Work required: The listing below should be printed exactly, every line of it. Skip the pictures.
■ ■ ■ ■ ■
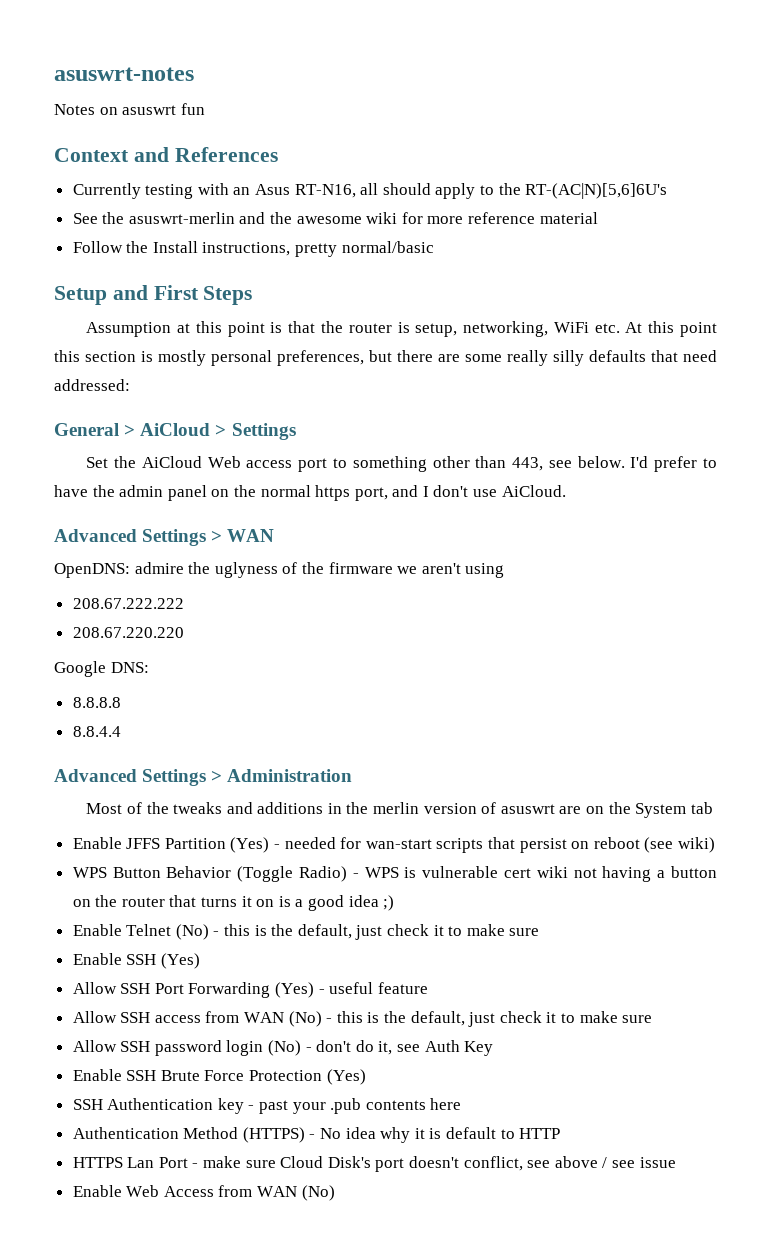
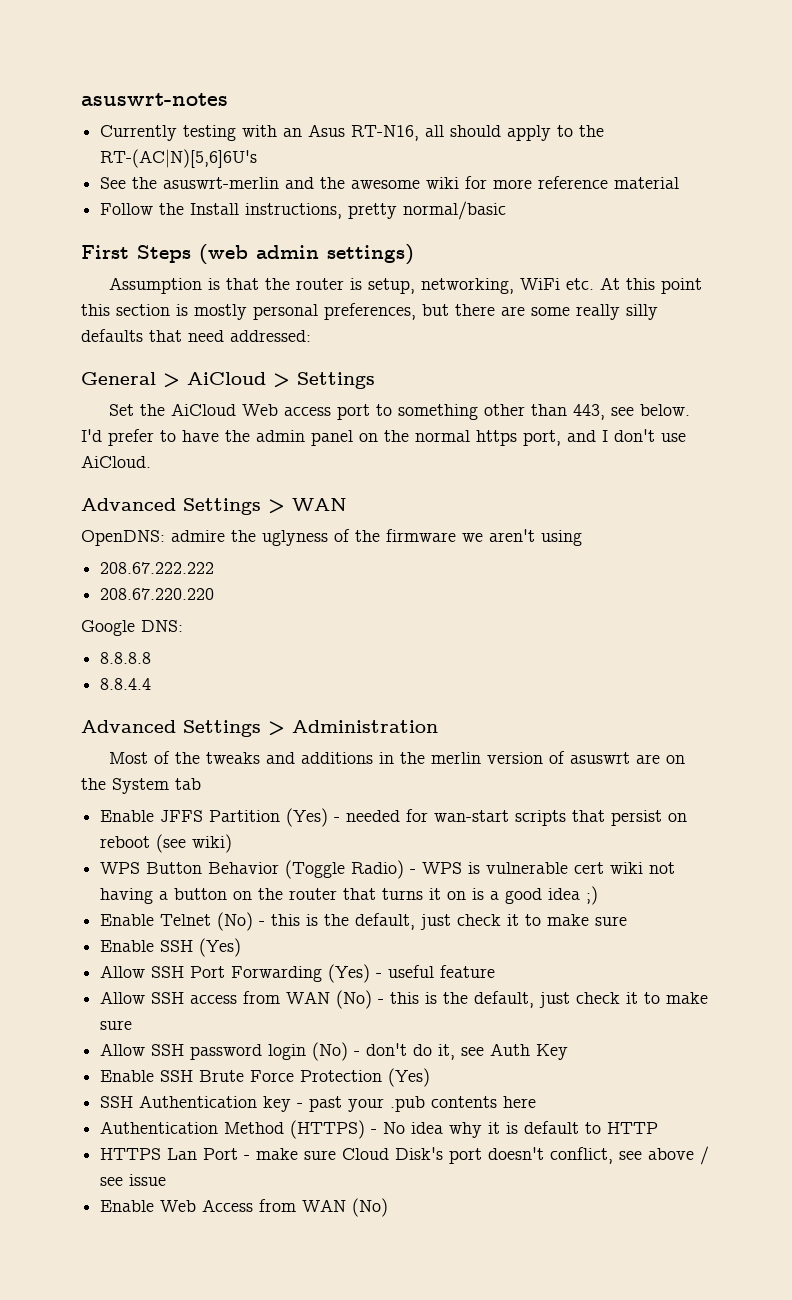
- Notes on asuswrt fun
- Context and References
- Setup and First Steps
- Assumption at this point is that the router is setup, networking, WiFi etc. At this point this section is mostly personal preferences, but there are some really silly defaults that need addressed:
+ First Steps (web admin settings)
+ Assumption is that the router is setup, networking, WiFi etc. At this point this section is mostly personal preferences, but there are some really silly defaults that need addressed:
■ ■ ■ ■ ■
Output below:
- Notes on asuswrt fun
- Context and References
- Setup and First Steps
- Assumption at this point is that the router is setup, networking, WiFi etc. At this point this section is mostly personal preferences, but there are some really silly defaults that need addressed:
+ First Steps (web admin settings)
+ Assumption is that the router is setup, networking, WiFi etc. At this point this section is mostly personal preferences, but there are some really silly defaults that need addressed:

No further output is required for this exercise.